- Born: 1532 Città di Castello, Italy
- Died: 9 July 1583 (aged 50–51) Rome, Italy
- Cause of death: execution by decapitation
- Occupations: physician; genealogist;
- Relatives: Odoardo Ceccarelli (grandson)

= Alfonso Ceccarelli =

Italian physician and genealogist

Alfonso Ceccarelli (1532–1583) was an Italian physician and genealogist. He authored many false genealogical studies. He was sued, arrested, tortured and beheaded for forging wills and other legal documents.

==Early life==
Alfonso Ceccarelli was born in 1532 in Città di Castello, Italy. His father was a notary.

==Career==
Ceccarelli was a physician and genealogist. He started practising medicine in 1569. Meanwhile, he specialised in writing local histories, highlighting the prominence of whichever family hired him to do so. For example, when he was hired by the Podiani family, he wrote a study about prominent members of this family in the town of Rieti.

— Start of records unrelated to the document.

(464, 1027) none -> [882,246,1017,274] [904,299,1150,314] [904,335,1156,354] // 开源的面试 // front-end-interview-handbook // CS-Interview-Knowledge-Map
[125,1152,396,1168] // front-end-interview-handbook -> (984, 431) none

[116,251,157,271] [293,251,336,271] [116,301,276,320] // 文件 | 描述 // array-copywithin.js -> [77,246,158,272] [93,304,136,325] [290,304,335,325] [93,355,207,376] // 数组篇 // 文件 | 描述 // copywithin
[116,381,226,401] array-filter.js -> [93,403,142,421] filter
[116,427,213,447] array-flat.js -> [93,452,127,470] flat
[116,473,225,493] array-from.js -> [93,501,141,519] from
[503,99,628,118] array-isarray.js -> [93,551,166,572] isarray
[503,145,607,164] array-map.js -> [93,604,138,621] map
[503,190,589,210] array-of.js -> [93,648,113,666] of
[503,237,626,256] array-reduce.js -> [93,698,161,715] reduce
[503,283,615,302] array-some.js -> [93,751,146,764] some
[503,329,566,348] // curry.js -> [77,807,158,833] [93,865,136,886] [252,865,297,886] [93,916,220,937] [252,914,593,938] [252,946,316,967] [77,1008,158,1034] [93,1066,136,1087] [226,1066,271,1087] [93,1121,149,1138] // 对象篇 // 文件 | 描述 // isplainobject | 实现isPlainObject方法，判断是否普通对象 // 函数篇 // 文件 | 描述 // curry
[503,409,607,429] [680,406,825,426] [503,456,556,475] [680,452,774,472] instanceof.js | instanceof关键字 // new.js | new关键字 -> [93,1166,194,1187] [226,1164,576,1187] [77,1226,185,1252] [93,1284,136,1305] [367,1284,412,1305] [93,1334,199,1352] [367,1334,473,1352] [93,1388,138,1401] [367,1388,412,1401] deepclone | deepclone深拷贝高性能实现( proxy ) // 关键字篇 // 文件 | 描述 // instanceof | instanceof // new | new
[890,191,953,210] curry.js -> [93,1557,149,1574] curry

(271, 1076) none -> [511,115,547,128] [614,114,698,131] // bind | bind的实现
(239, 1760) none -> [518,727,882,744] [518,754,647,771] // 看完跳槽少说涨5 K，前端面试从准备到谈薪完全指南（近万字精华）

Ceccarelli authored a false version of Chronicae Gualdenses, a lost medieval text about Umbria, and used it as a source for his own studies.

Ceccarelli was the author of De familiis illustribus Italiæ ac de earum origine under the pseudonym of Fanusio Campano. The genealogical study suggested the House of Grimaldi descended from Normandy, which was false.

Ceccarelli forged wills and other legal documents. He was sued, arrested and tortured.

==Death and legacy==
Ceccarelli was beheaded for his crimes on 9 July 1583, in Rome, Italy.

In the seventeenth century, Ceccarelli's research was used as a source by Charles de Venasque-Ferriol, a Monegasque courtier who authored Genealogica et Historica Grimaldœ Gentis arbor in 1647 with the aim of linking the House of Grimaldi to the French royal family.